* **What you will do**:
Look through the records below and copy each line that includes the word "workspace".

Web page edit records:
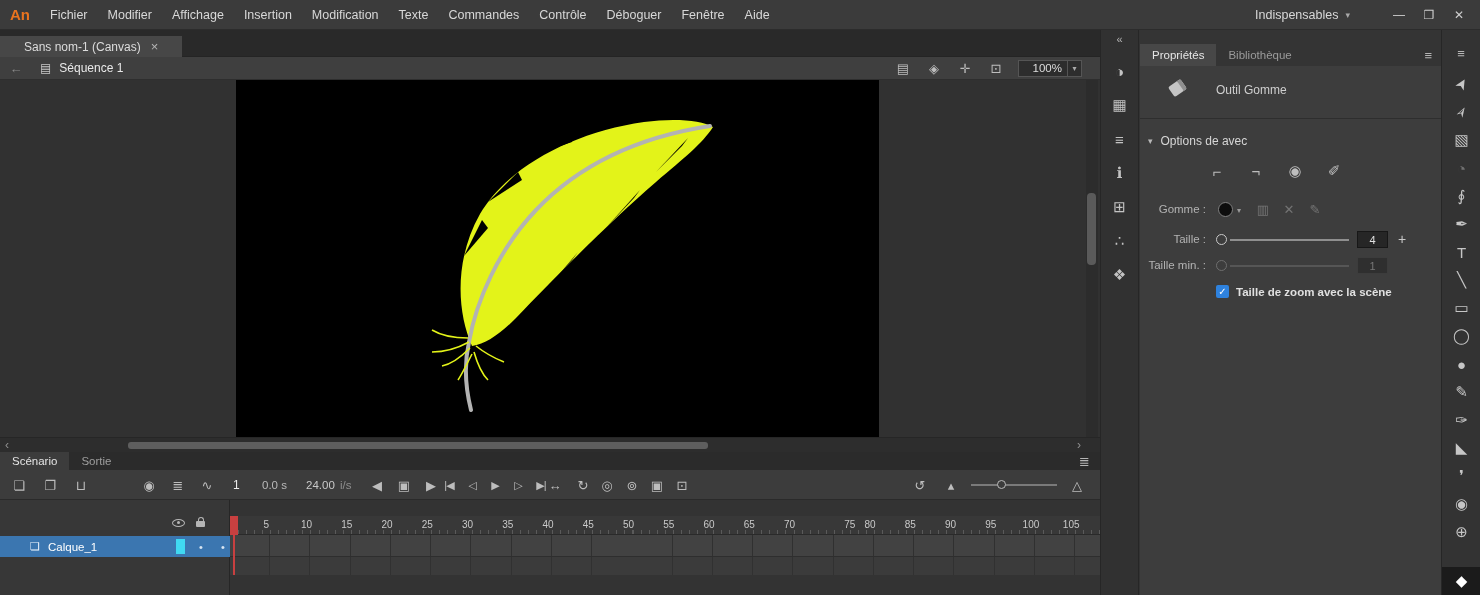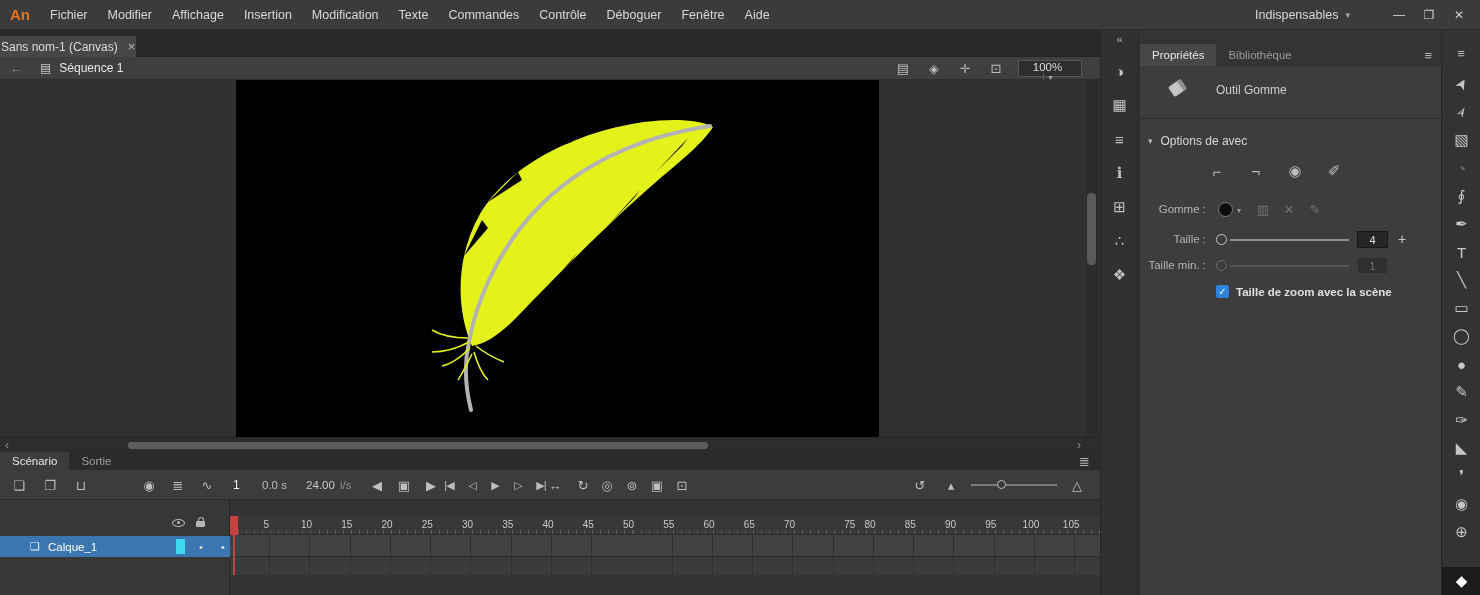--- a/index.html
+++ b/index.html
@@ -26,35 +26,35 @@
   .workspace { display:flex; align-items:center; gap:7px; font-size:12.5px;
                color:#d8d8d8; margin-right:34px; }
   .workspace .caret { font-size:9px; color:#a8a8a8; }
   .win-controls { display:flex; margin-right:6px; }
   .win-controls .icon { width:30px; height:28px; font-size:12px; color:#cfcfcf; }
 
   
   .doc-strip { position:absolute; left:0; top:30px; width:1100px; height:27px;
                background:#292929; border-bottom:1px solid #242424; }
   .doc-tab { position:absolute; left:0; top:6px; height:21px; background:#474747;
-             display:flex; align-items:center; gap:10px; padding:0 1px;
+             display:flex; align-items:center; gap:10px; padding:0 24px;
              font-size:12px; color:#dcdcdc; }
   .doc-tab .close { color:#b5b5b5; font-size:13px; }
 
   
   .scene-bar { position:absolute; left:0; top:57px; width:1100px; height:23px;
                background:#3f3f3f; border-bottom:1px solid #2e2e2e;
                display:flex; align-items:center; }
   .back-icon { margin-left:8px; color:#8a8a8a; font-size:13px; width:16px; text-align:center; }
   .scene-icon { margin-left:16px; color:#c9c9c9; font-size:12px; }
   .scene-name { margin-left:8px; color:#e9e9e9; font-size:12px; }
   .scene-right { margin-left:auto; display:flex; align-items:center; gap:13px; margin-right:18px; }
   .scene-right .icon { width:18px; font-size:13px; }
   .zoom-box { width:64px; height:17px; background:#2d2d2d; border:1px solid #555;
-              display:flex; align-items:center;flex-direction:column; }
+              display:flex; align-items:center; }
   .zoom-val { flex:1; text-align:right; padding-right:5px; font-size:11.5px; color:#ddd; }
   .zoom-caret { width:14px; border-left:1px solid #555; color:#aaa; font-size:8px;
                 display:flex; align-items:center; justify-content:center; height:100%; }
 
   
   .canvas { position:absolute; left:0; top:80px; width:1100px; height:357px; background:#313131; }
   .stage { position:absolute; left:236px; top:0; width:643px; height:357px; background:#000; }
   .vscroll-col { position:absolute; left:1086px; top:80px; width:12px; height:357px; background:#2c2c2c; }
   .vscroll-thumb { position:absolute; left:1087px; top:193px; width:9px; height:72px;
                    background:#5a5a5a; border-radius:4px; }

* **Expected output**:
   .workspace { display:flex; align-items:center; gap:7px; font-size:12.5px;
   .workspace .caret { font-size:9px; color:#a8a8a8; }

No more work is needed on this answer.